----- Provided records

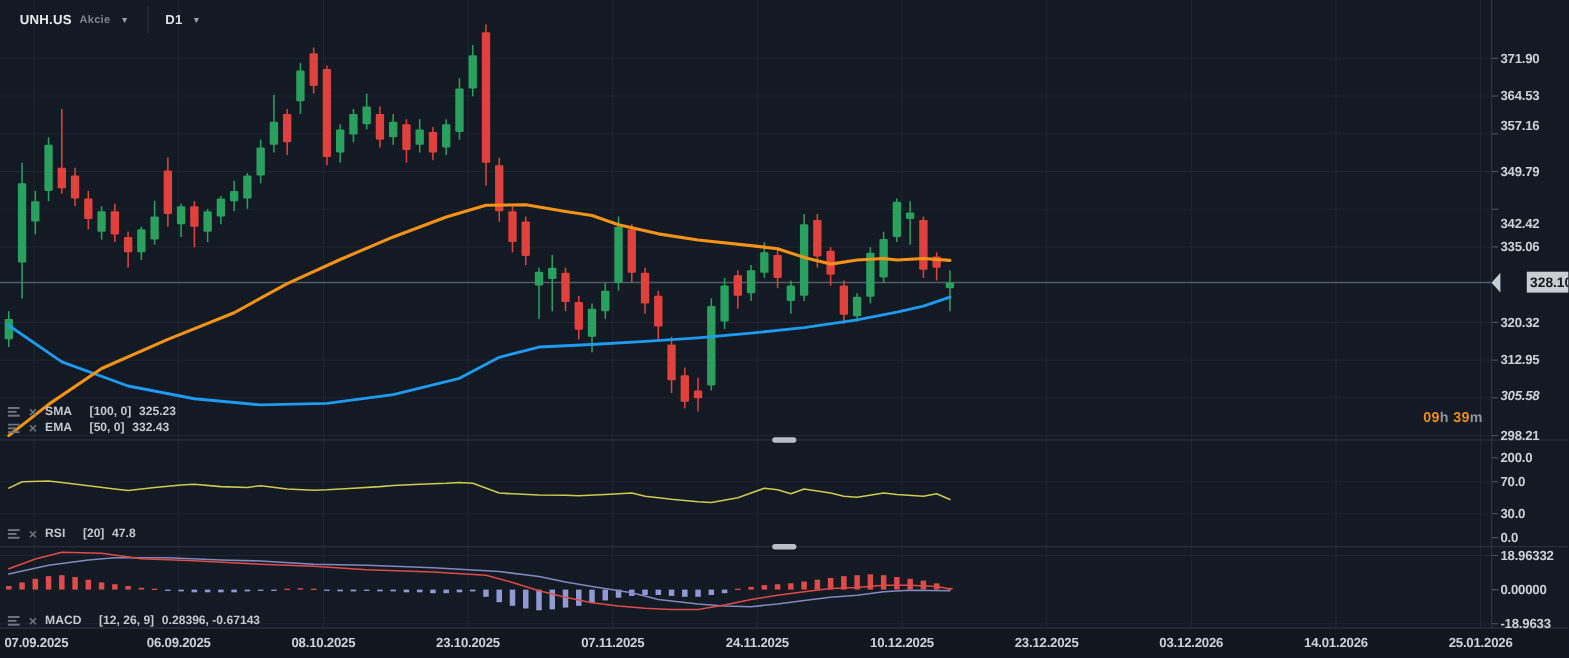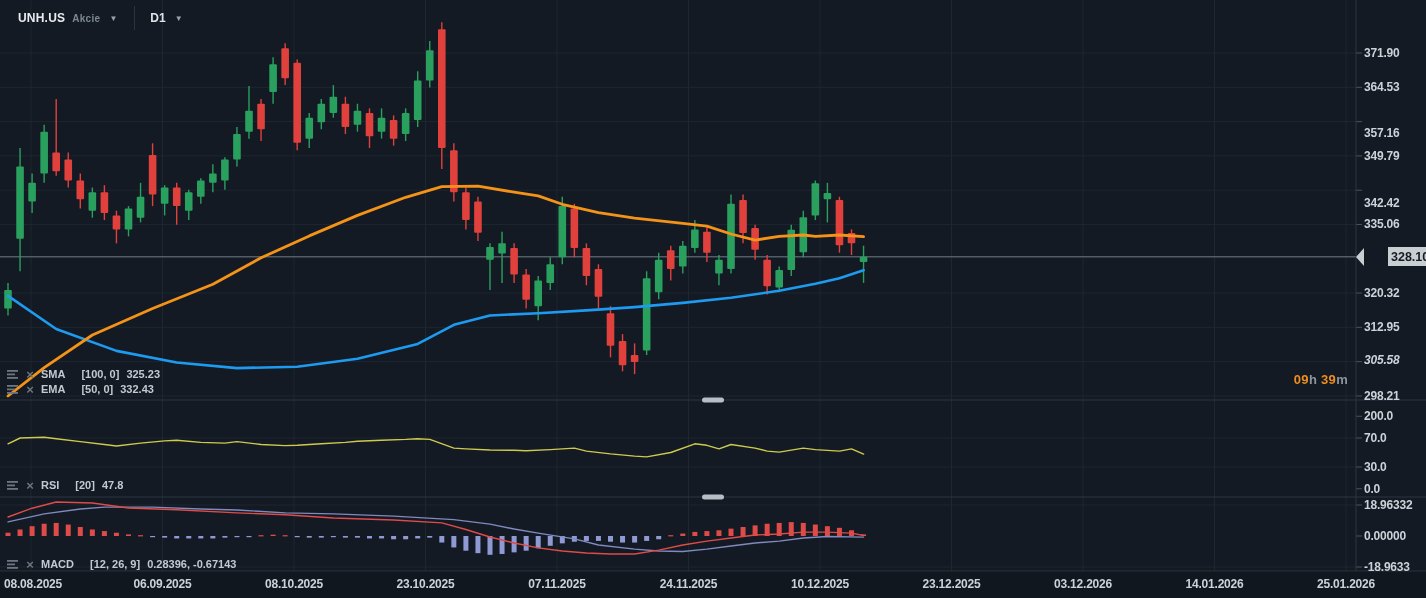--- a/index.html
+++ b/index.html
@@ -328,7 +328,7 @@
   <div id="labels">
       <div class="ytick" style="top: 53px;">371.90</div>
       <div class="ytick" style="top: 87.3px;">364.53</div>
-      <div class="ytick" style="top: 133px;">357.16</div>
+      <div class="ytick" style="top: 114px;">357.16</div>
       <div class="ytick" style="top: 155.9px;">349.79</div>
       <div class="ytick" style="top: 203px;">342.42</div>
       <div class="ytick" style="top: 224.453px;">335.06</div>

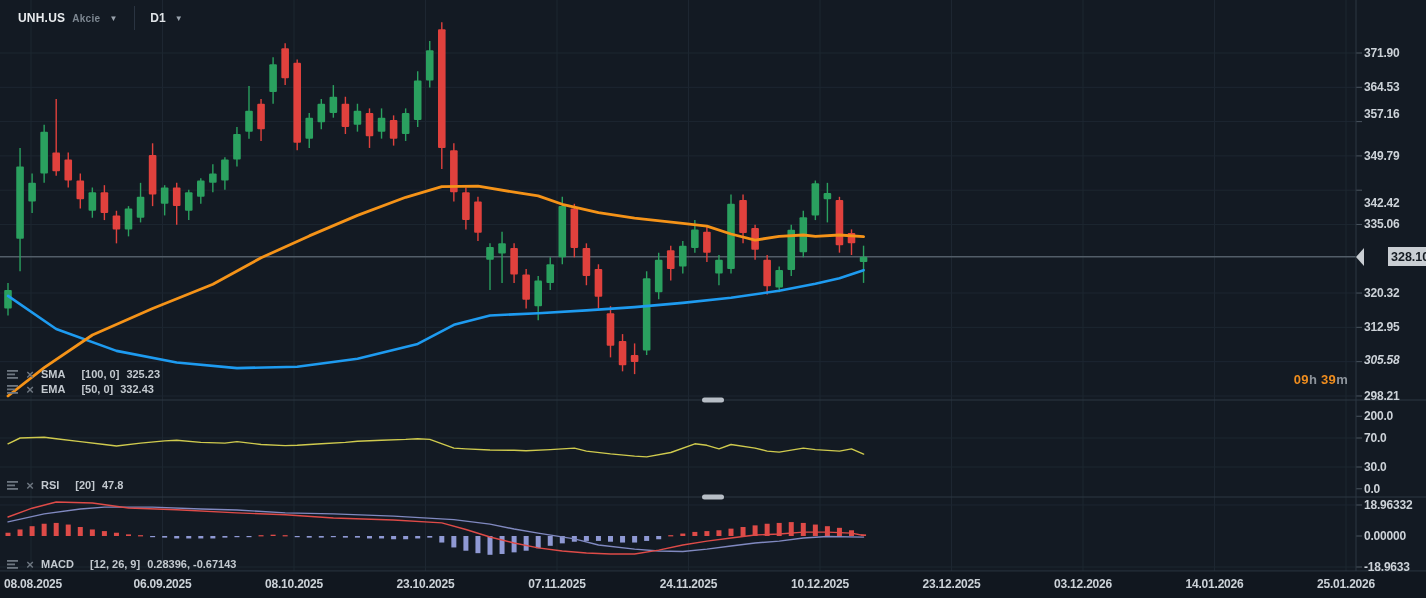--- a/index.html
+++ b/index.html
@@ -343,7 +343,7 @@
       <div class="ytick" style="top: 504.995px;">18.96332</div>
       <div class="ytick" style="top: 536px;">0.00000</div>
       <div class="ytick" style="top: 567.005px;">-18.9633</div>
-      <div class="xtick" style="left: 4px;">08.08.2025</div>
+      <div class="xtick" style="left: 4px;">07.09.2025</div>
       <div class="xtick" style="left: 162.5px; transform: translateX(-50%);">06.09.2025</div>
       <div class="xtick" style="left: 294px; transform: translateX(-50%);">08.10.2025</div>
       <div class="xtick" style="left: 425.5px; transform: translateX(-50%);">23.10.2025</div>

----------

Your job is to transcribe the entries above exactly; skip the pictures.

Result for this exercise:
--- a/index.html
+++ b/index.html
@@ -328,7 +328,7 @@
   <div id="labels">
       <div class="ytick" style="top: 53px;">371.90</div>
       <div class="ytick" style="top: 87.3px;">364.53</div>
-      <div class="ytick" style="top: 133px;">357.16</div>
+      <div class="ytick" style="top: 114px;">357.16</div>
       <div class="ytick" style="top: 155.9px;">349.79</div>
       <div class="ytick" style="top: 203px;">342.42</div>
       <div class="ytick" style="top: 224.453px;">335.06</div>

--- a/index.html
+++ b/index.html
@@ -343,7 +343,7 @@
       <div class="ytick" style="top: 504.995px;">18.96332</div>
       <div class="ytick" style="top: 536px;">0.00000</div>
       <div class="ytick" style="top: 567.005px;">-18.9633</div>
-      <div class="xtick" style="left: 4px;">08.08.2025</div>
+      <div class="xtick" style="left: 4px;">07.09.2025</div>
       <div class="xtick" style="left: 162.5px; transform: translateX(-50%);">06.09.2025</div>
       <div class="xtick" style="left: 294px; transform: translateX(-50%);">08.10.2025</div>
       <div class="xtick" style="left: 425.5px; transform: translateX(-50%);">23.10.2025</div>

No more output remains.